> Extracted information:

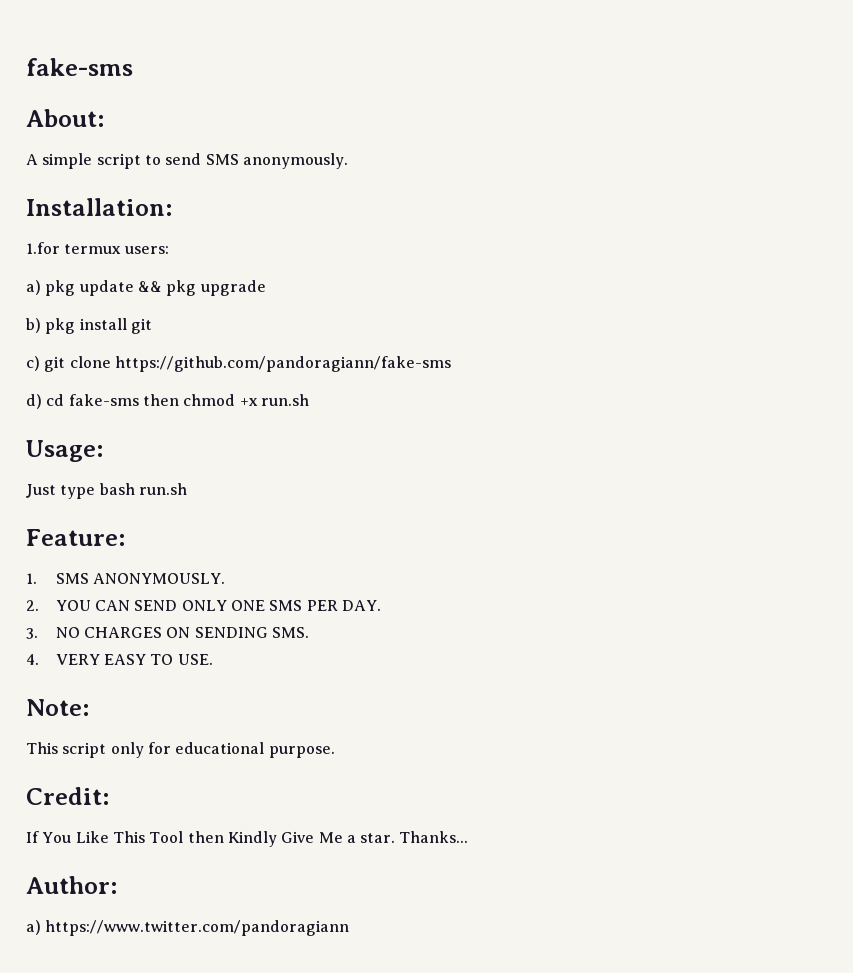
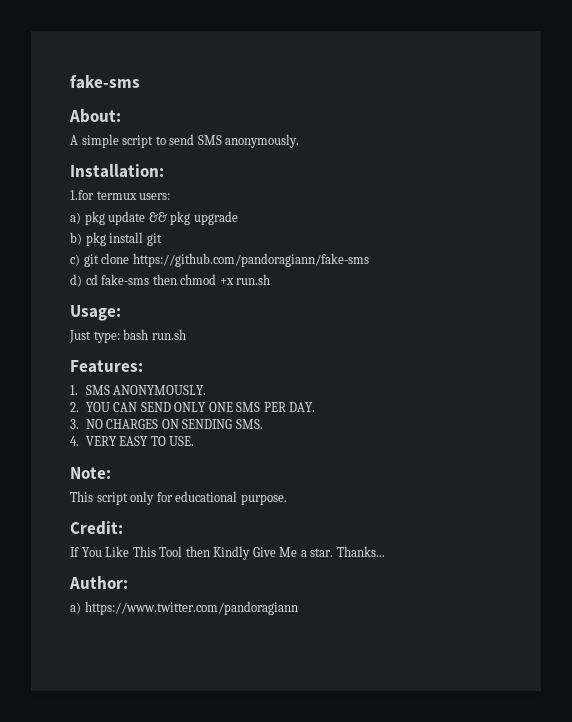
- Just type bash run.sh
+ Just type: bash run.sh
- Feature:
+ Features:

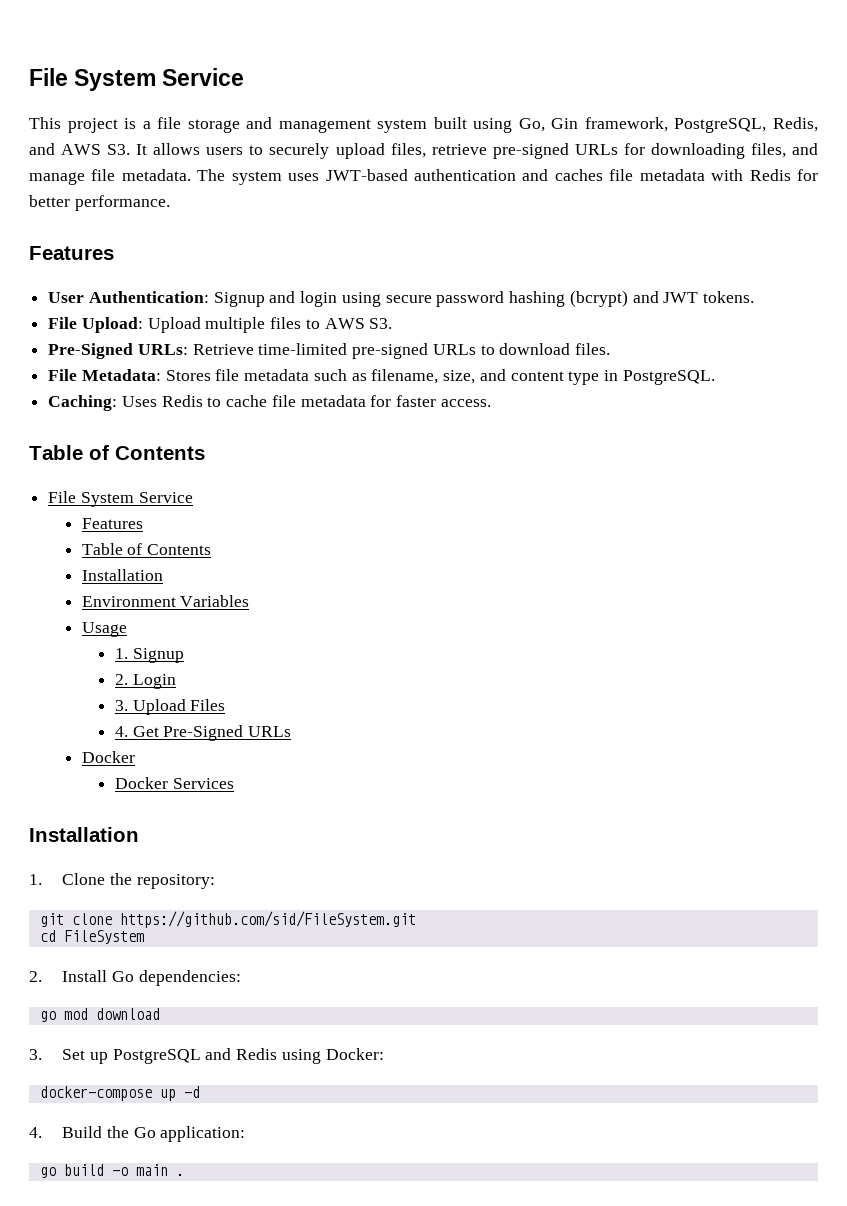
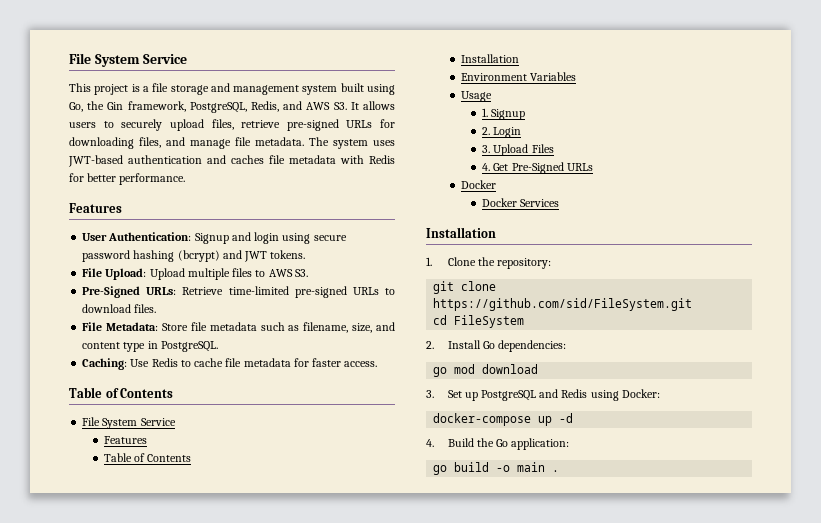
- This project is a file storage and management system built using Go, Gin framework, PostgreSQL, Redis, and AWS S3. It allows users to securely upload files, retrieve pre-signed URLs for downloading files, and manage file metadata.
+ This project is a file storage and management system built using Go, the Gin framework, PostgreSQL, Redis, and AWS S3. It allows users to securely upload files, retrieve pre-signed URLs for downloading files, and manage file metadata.
- File Metadata: Stores file metadata such as filename, size, and content type in PostgreSQL.
+ File Metadata: Store file metadata such as filename, size, and content type in PostgreSQL.
- Caching: Uses Redis to cache file metadata for faster access.
+ Caching: Use Redis to cache file metadata for faster access.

> Aim of the task: The lines to reproduce run from the one that contains "- This project" through the last line above; copy them exactly.

> The answer:
- This project is a file storage and management system built using Go, Gin framework, PostgreSQL, Redis, and AWS S3. It allows users to securely upload files, retrieve pre-signed URLs for downloading files, and manage file metadata.
+ This project is a file storage and management system built using Go, the Gin framework, PostgreSQL, Redis, and AWS S3. It allows users to securely upload files, retrieve pre-signed URLs for downloading files, and manage file metadata.
- File Metadata: Stores file metadata such as filename, size, and content type in PostgreSQL.
+ File Metadata: Store file metadata such as filename, size, and content type in PostgreSQL.
- Caching: Uses Redis to cache file metadata for faster access.
+ Caching: Use Redis to cache file metadata for faster access.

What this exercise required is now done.